Detected change data
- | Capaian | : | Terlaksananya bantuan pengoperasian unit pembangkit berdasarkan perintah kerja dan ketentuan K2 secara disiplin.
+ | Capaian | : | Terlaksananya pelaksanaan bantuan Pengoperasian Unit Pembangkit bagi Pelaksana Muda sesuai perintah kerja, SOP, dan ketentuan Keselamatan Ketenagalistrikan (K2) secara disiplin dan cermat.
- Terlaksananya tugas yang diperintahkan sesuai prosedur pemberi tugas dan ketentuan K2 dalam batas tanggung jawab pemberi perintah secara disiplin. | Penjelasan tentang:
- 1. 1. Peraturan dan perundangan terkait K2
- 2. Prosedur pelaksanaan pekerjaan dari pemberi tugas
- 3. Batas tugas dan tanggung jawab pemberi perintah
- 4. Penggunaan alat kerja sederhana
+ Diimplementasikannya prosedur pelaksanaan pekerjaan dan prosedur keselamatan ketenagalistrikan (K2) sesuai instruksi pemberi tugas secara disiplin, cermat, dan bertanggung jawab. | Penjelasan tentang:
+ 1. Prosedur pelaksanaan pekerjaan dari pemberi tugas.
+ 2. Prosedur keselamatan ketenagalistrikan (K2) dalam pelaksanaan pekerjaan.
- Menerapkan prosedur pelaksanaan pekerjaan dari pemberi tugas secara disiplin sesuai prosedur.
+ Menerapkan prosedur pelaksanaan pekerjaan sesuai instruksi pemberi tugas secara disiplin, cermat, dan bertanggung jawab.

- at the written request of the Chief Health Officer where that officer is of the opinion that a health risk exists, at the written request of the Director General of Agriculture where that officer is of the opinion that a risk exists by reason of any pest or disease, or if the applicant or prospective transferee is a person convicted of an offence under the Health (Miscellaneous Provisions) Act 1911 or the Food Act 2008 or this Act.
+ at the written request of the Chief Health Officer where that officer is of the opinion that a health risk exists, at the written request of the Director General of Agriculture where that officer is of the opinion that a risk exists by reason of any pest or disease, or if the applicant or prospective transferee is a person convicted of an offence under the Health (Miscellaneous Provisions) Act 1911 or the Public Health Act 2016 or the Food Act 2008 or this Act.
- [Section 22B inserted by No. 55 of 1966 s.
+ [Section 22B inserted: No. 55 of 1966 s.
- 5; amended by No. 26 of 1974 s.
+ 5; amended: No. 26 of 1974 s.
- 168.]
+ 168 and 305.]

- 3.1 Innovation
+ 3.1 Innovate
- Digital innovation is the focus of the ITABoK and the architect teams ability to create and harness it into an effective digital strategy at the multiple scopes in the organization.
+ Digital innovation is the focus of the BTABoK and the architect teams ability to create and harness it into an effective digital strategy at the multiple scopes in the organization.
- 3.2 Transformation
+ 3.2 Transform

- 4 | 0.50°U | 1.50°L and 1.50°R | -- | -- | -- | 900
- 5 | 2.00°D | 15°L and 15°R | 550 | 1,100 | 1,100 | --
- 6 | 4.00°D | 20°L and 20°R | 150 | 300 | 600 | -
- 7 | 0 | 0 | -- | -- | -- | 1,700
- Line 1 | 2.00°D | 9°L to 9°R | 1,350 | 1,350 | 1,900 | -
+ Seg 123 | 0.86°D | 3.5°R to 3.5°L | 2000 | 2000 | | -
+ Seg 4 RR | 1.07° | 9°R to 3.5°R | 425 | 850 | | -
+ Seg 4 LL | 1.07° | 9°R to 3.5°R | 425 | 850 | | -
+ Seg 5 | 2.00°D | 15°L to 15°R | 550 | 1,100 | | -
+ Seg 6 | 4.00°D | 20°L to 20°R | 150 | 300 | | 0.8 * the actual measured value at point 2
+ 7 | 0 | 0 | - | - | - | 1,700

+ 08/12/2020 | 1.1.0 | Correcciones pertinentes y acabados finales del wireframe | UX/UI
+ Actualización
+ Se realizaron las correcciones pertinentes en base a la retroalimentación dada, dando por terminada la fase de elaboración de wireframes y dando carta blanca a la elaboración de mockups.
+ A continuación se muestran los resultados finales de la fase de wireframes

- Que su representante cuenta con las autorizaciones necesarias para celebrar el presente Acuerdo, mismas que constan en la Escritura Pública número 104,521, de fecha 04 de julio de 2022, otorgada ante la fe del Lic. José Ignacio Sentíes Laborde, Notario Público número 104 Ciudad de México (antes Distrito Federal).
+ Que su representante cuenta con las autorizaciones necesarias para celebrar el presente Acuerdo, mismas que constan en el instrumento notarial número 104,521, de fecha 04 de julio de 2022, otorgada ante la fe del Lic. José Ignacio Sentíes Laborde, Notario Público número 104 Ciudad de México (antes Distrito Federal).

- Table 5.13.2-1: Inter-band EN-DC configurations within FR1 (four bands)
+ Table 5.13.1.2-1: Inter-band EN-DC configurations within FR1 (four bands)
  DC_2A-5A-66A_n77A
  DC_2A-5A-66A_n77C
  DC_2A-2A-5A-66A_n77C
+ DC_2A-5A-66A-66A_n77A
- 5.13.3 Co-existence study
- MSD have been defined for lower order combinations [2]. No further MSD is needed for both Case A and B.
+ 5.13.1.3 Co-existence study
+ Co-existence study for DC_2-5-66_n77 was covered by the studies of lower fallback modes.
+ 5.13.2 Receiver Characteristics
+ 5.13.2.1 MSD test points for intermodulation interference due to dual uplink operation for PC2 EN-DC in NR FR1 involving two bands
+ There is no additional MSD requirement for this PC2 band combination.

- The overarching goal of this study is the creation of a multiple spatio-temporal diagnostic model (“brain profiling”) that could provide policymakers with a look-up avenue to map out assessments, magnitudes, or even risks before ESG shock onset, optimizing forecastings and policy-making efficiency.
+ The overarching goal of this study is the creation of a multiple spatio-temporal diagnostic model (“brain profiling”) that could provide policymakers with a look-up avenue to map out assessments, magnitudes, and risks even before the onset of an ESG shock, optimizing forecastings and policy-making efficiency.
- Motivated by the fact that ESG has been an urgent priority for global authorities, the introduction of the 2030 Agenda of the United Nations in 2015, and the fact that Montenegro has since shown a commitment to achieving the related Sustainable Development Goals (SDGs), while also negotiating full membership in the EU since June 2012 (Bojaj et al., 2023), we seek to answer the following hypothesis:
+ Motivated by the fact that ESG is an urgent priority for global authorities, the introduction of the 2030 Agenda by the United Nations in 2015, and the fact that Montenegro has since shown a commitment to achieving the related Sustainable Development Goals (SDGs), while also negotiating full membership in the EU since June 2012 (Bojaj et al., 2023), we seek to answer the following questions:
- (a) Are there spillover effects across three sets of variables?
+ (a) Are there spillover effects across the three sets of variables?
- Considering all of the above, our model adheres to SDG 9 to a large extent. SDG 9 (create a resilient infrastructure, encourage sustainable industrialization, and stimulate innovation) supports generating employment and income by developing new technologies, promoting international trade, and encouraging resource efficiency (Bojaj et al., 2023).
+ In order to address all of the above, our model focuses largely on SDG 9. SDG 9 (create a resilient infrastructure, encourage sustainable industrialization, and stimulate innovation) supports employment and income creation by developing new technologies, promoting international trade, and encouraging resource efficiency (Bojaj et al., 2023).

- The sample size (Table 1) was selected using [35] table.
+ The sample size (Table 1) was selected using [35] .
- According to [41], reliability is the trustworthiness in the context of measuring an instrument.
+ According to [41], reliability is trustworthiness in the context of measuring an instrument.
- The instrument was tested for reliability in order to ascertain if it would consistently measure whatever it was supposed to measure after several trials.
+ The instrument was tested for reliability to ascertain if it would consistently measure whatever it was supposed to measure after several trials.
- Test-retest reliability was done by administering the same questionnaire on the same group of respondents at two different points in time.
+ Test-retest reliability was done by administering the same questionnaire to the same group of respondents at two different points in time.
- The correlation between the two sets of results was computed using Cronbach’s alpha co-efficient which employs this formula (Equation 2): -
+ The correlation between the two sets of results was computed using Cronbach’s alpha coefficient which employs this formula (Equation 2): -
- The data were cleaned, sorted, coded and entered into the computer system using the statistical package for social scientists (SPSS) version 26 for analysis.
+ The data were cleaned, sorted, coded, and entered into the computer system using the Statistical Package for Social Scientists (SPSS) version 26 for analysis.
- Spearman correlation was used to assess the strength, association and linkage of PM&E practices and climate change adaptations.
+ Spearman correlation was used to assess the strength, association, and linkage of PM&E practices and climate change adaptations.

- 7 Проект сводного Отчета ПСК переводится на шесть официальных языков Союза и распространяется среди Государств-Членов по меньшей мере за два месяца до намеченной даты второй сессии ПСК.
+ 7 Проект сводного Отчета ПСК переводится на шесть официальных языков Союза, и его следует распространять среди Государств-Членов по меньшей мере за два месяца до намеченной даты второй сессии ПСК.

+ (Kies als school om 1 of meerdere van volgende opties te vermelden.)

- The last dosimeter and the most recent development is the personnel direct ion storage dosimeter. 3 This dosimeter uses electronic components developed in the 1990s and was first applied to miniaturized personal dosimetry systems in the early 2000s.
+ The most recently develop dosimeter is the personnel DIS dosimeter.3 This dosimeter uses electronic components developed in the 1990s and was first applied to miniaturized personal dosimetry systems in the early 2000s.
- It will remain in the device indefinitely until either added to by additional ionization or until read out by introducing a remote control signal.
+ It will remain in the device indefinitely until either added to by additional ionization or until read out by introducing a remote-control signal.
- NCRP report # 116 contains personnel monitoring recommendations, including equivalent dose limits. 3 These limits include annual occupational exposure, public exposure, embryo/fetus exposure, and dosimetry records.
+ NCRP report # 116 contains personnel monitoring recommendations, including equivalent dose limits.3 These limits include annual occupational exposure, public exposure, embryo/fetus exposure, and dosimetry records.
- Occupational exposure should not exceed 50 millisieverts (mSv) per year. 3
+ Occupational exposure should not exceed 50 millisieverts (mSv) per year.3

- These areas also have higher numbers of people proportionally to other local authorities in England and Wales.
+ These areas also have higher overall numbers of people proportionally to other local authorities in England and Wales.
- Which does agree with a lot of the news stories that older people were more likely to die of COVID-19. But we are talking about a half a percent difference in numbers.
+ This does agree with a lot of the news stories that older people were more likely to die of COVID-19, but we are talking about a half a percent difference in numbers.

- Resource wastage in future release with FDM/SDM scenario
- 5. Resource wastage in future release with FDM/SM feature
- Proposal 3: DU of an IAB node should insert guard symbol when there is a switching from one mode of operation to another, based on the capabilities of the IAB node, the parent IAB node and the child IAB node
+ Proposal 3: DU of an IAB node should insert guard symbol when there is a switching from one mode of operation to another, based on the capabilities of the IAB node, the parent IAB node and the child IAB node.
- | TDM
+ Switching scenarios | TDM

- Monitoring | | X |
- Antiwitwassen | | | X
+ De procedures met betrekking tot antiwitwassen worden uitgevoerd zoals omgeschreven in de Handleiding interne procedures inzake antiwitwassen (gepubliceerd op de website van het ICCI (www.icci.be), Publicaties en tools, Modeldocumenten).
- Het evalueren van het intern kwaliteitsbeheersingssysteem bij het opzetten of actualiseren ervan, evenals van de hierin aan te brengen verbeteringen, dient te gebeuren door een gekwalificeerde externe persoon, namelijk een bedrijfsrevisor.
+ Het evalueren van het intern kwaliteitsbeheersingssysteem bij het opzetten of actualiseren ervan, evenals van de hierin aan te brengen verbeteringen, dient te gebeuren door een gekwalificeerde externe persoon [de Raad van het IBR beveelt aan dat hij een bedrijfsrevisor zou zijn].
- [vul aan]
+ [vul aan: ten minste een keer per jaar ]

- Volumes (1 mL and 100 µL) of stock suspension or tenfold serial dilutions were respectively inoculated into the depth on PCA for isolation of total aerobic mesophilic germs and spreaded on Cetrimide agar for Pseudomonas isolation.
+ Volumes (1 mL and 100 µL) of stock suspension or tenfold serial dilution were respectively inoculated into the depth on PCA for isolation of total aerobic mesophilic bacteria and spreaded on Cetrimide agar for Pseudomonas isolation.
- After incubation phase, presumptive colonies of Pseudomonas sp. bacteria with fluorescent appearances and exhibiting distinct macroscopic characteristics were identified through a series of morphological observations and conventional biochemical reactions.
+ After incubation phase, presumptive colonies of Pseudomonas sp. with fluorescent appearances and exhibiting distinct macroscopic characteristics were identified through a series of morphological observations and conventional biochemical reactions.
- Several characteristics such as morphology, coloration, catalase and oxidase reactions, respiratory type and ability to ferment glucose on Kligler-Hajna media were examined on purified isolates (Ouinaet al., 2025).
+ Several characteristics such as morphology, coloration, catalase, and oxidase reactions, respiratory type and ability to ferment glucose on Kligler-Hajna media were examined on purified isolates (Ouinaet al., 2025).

**TASK PROMPT**:
Would you please copy every line in the data that contains the word "retest"?

**ANSWER TO THIS TASK**:
- Test-retest reliability was done by administering the same questionnaire on the same group of respondents at two different points in time.
+ Test-retest reliability was done by administering the same questionnaire to the same group of respondents at two different points in time.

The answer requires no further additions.